**Problem to work on**
Examine the records below. Report how many of their lines contain the word "Bainise", with no other content.

**Data to examine**
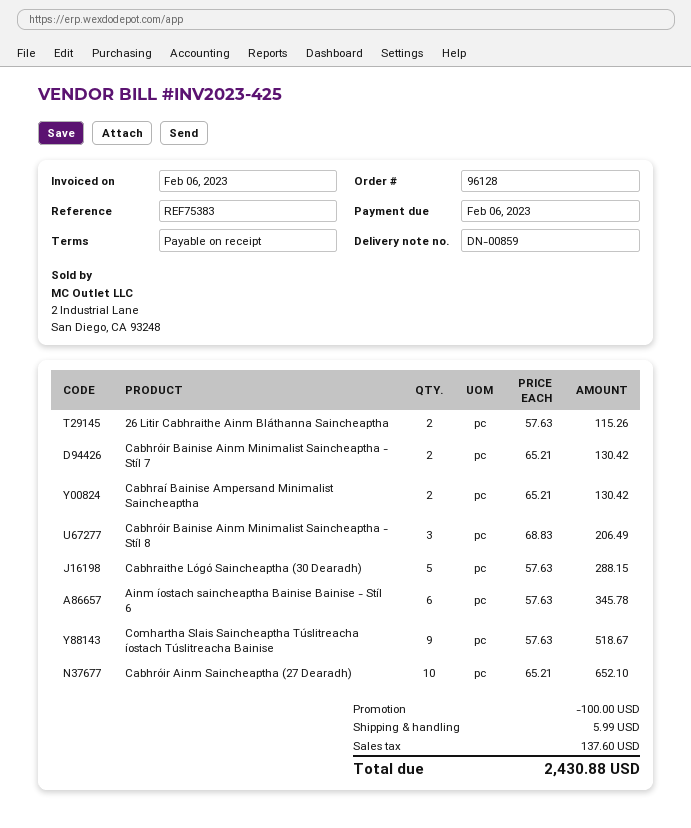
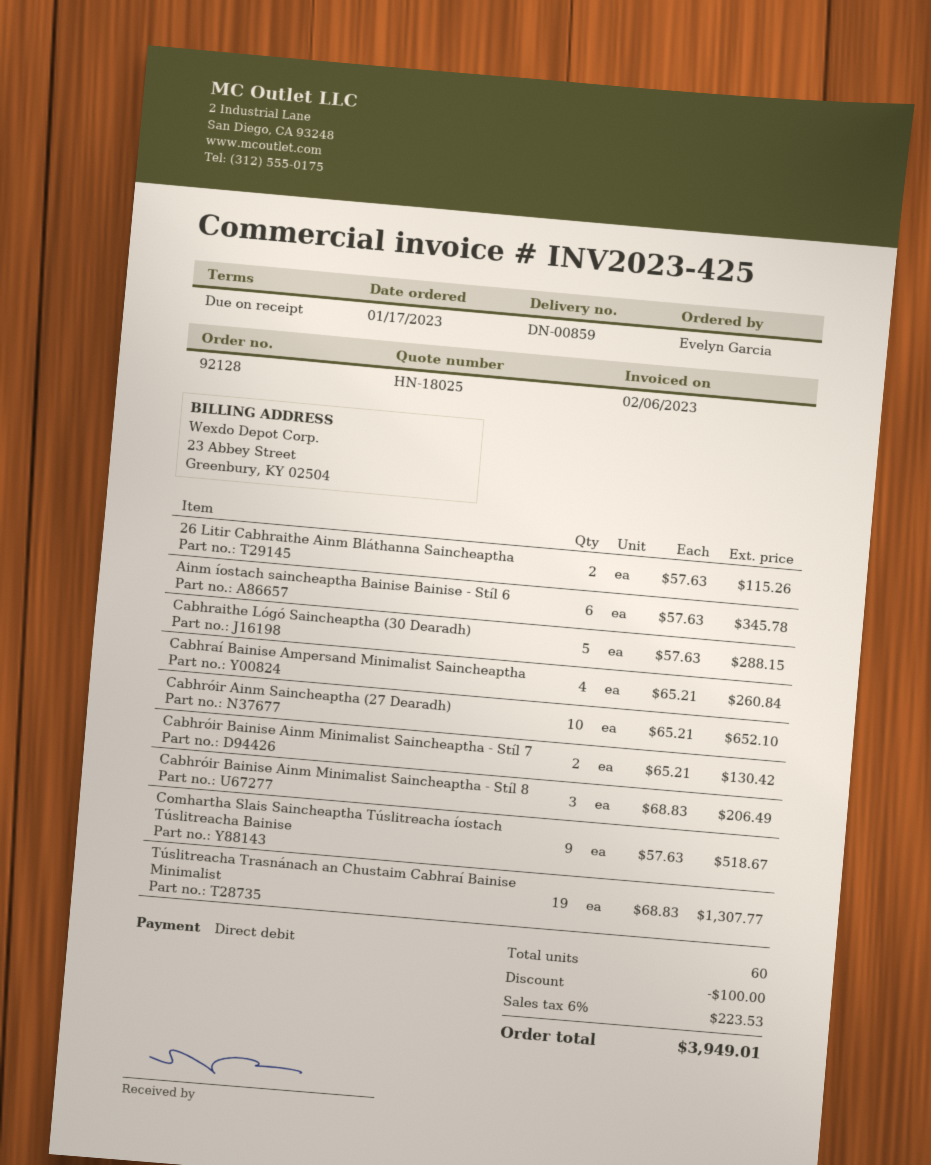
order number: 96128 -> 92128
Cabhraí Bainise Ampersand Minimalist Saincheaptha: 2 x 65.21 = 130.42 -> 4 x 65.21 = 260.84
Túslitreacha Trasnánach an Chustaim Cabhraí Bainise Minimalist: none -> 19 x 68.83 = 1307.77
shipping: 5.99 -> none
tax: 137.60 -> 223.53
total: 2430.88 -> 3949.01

==

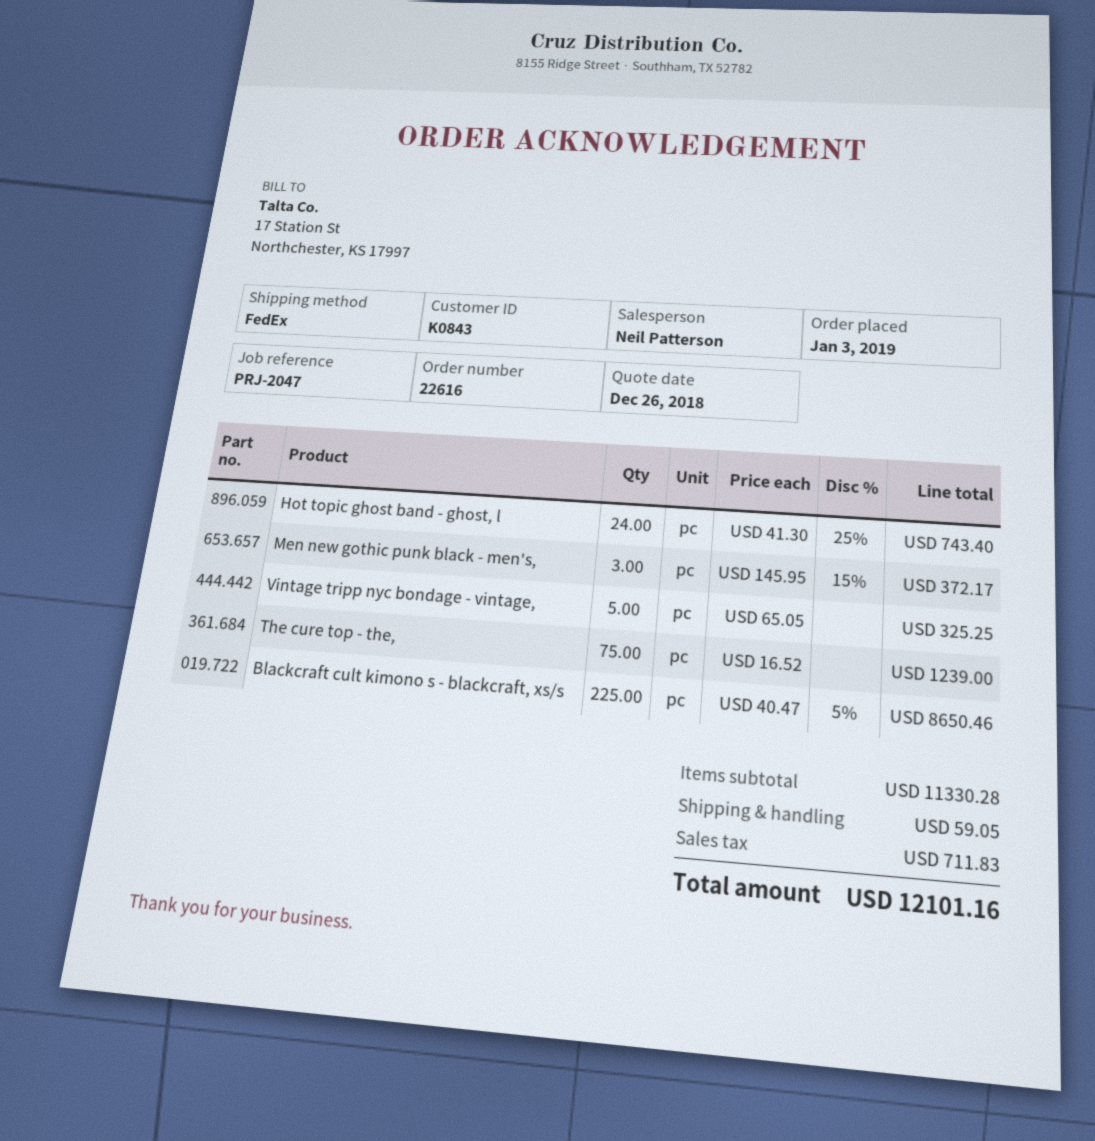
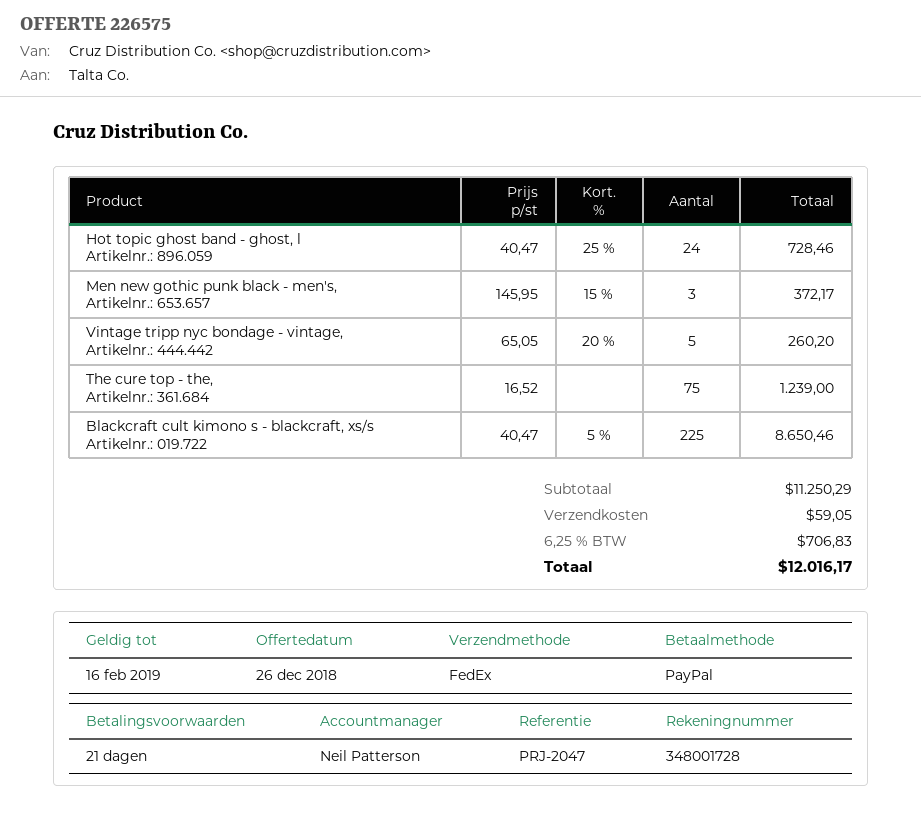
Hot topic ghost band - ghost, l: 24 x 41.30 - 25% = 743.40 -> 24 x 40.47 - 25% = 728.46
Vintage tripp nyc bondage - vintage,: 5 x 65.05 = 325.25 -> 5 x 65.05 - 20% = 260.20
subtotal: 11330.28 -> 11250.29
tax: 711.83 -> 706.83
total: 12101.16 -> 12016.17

* * *

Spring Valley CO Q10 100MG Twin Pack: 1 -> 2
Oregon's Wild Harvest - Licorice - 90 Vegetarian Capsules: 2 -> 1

**Exercise response**
2